Quilting with Marti Michell
I took quilting celebrity Marti Michell’s Fat Quarter Log Cabin class last weekend. As I got ready, my husband predicted I would be a bad student, and he was right.
I completely blew up the pattern.
We were supposed to cut a 3-inch square for the center and then add 1-inch strips until the block measured 13 inches finished. But I’ve always wanted to make a quilt that combined the maple leaf and log cabin block. And by always, I mean I may have had a basket full of neatly folded fat quarters in fall colors to make a king-sized quilt for three years.
The idea of making 64, 3-inch maple leafs sounded like a recipe for disaster, so I opted for 6-inch maple leaf centers surrounded by 1-inch strips to make a block that measures 12 inches finished.

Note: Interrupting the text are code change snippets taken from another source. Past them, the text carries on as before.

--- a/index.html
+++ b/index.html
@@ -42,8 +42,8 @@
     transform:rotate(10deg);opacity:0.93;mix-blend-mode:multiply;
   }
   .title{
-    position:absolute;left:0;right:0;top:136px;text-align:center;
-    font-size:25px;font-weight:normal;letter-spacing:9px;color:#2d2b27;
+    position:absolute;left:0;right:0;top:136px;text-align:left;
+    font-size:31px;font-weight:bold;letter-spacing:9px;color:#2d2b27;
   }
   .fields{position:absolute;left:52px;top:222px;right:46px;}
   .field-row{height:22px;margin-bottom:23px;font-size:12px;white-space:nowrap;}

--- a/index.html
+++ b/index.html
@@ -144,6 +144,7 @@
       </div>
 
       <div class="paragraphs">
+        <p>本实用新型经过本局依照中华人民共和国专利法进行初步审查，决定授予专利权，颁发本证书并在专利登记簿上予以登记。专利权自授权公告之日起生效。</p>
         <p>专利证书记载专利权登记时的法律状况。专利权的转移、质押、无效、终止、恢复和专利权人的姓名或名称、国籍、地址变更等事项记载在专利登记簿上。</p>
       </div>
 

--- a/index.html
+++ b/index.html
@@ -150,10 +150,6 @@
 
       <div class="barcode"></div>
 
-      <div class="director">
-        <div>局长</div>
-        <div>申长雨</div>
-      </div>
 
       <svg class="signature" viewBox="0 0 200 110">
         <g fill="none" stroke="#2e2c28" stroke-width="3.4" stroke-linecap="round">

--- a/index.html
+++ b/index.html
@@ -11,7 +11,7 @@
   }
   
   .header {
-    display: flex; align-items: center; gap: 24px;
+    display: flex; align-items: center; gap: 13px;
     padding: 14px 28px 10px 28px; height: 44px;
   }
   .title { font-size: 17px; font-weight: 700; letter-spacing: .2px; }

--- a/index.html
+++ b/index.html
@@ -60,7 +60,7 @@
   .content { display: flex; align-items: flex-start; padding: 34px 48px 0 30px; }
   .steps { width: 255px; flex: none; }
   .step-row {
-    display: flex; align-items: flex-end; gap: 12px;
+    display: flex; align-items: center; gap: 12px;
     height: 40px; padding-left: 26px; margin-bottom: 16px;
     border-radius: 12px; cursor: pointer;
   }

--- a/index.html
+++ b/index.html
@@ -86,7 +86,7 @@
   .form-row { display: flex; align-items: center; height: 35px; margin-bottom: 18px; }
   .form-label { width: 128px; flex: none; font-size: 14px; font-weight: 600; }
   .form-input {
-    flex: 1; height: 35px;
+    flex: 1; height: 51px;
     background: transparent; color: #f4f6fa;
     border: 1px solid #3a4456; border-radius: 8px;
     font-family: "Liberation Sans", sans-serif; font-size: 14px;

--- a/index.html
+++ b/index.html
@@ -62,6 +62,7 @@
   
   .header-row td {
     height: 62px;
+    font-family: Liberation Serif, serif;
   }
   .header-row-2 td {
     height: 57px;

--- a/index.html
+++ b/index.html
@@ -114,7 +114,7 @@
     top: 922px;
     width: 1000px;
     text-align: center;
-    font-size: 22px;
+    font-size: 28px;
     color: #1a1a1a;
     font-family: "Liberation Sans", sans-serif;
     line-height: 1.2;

But I’m not a terrible student. I did follow all the instructions for Marti Michell’s log cabin construction method and learned some great tips. Here they are:
- Cut the strips on the lengthwise grain (parallel to the selvage) instead of crosswise to keep fabric from stretching and distorting during the sewing process
- Fold four fat quarters in half and stack them with the selvages together to cut all the strips you need for four blocks of fabric. Side note, this is not for the faint of heart or a dull rotary cutter
- Layout all the strips in order to be sewn and you can chain piece the entire log cabin block
And if you’re really serious about making a log cabin quilt from fat quarters, I suggest buying one of Marti Michell’s rulers for cutting log cabin strips from fat quarters. It comes with instructions on how to use it to cut strips to size to ensure your block is true size and square when you’re finished.
Cut the strips on the lengthwise grain (parallel to the selvage) NOT crosswise.